Court of General Sessions of Delaware, Kent County
Arley B. Magee, Jr., of Dover, for appellant.
Daniel J. Layton, Sr., of Georgetown, for appellee.
RICHARDS, C. J., and CAREY, J., sitting.
The sole question before us is whether the Commission abused its discretion in denying a license to appellant. Chapter 275, Volume 43, Laws of Delaware, Page 1129, which amends Code Section 6150, forbids us to set aside the Commission's findings of fact unless the record contains no substantial evidence that would reasonably support the said finding. In Lord v. Delaware Liquor Commission, 2 Terry 154, 17 A.2d 230, this Court mentioned the limited scope of our power in these liquor license cases. The Legislature has conferred the power and placed the responsibility upon the Commission of determining what applications are to be granted. We can reverse only in the event the Commission exercises its power arbitrarily, or commits an error of law, or makes findings of fact unsupported by substantial evidence. Whether or not we would have reached the same conclusion from the same evidence is of no moment.

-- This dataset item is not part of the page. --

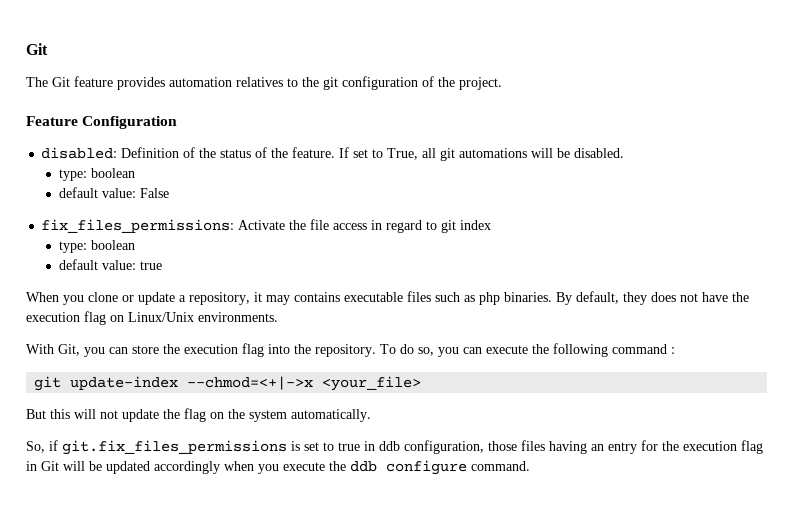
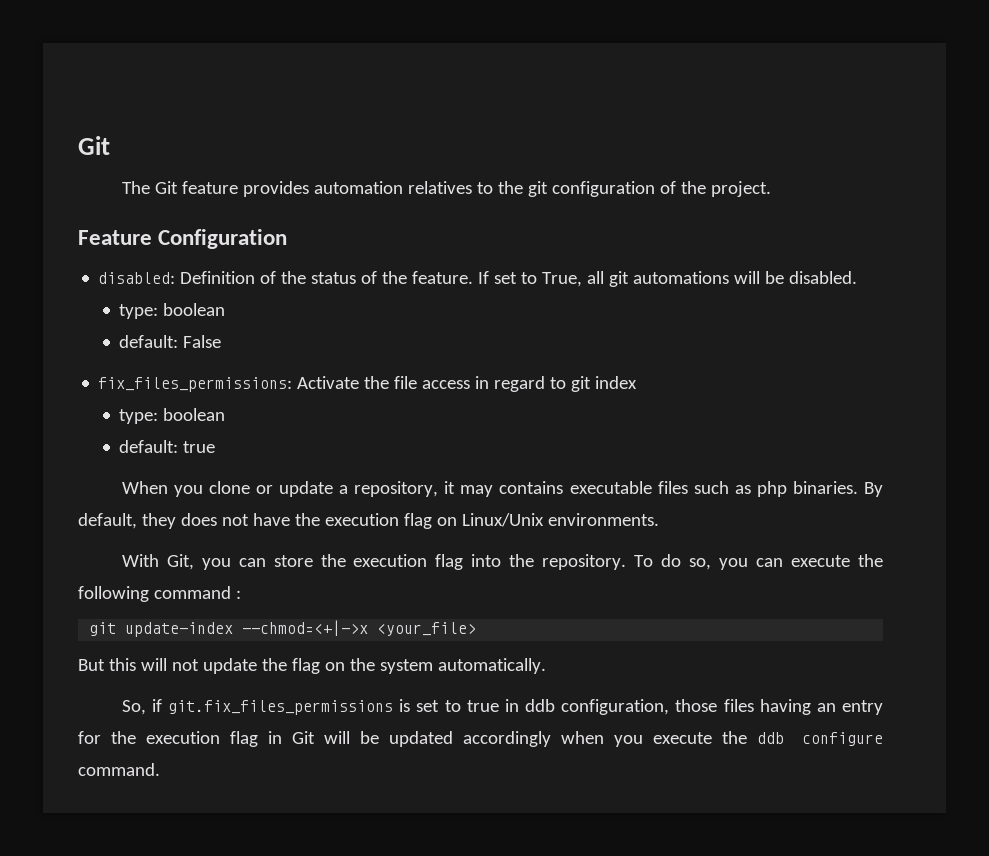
- default value: False
+ default: False
- default value: true
+ default: true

As indicated in the statement of facts, the Commission's action herein is based upon two grounds. We need not discuss the first ground for the second one alone is sufficient to support the refusal of a license, as nothing brought to our attention[45 Del. 366] in this case justifies a reversal upon this second reason, namely, that the premises are in the vicinity of a school and two churches. As to it, the basic facts are not, and cannot be, disputed; although the exact distances between the various buildings are not indicated, the map of Dover in the record shows their relation to one another. Clearly, the Commission was not wrong in determining that they are in the same vicinity, whatever may be the correct definition of the word 'vicinity' as used in the Act. The only possible question, then, is whether the Commission abused its discretion in denying a license for that reason.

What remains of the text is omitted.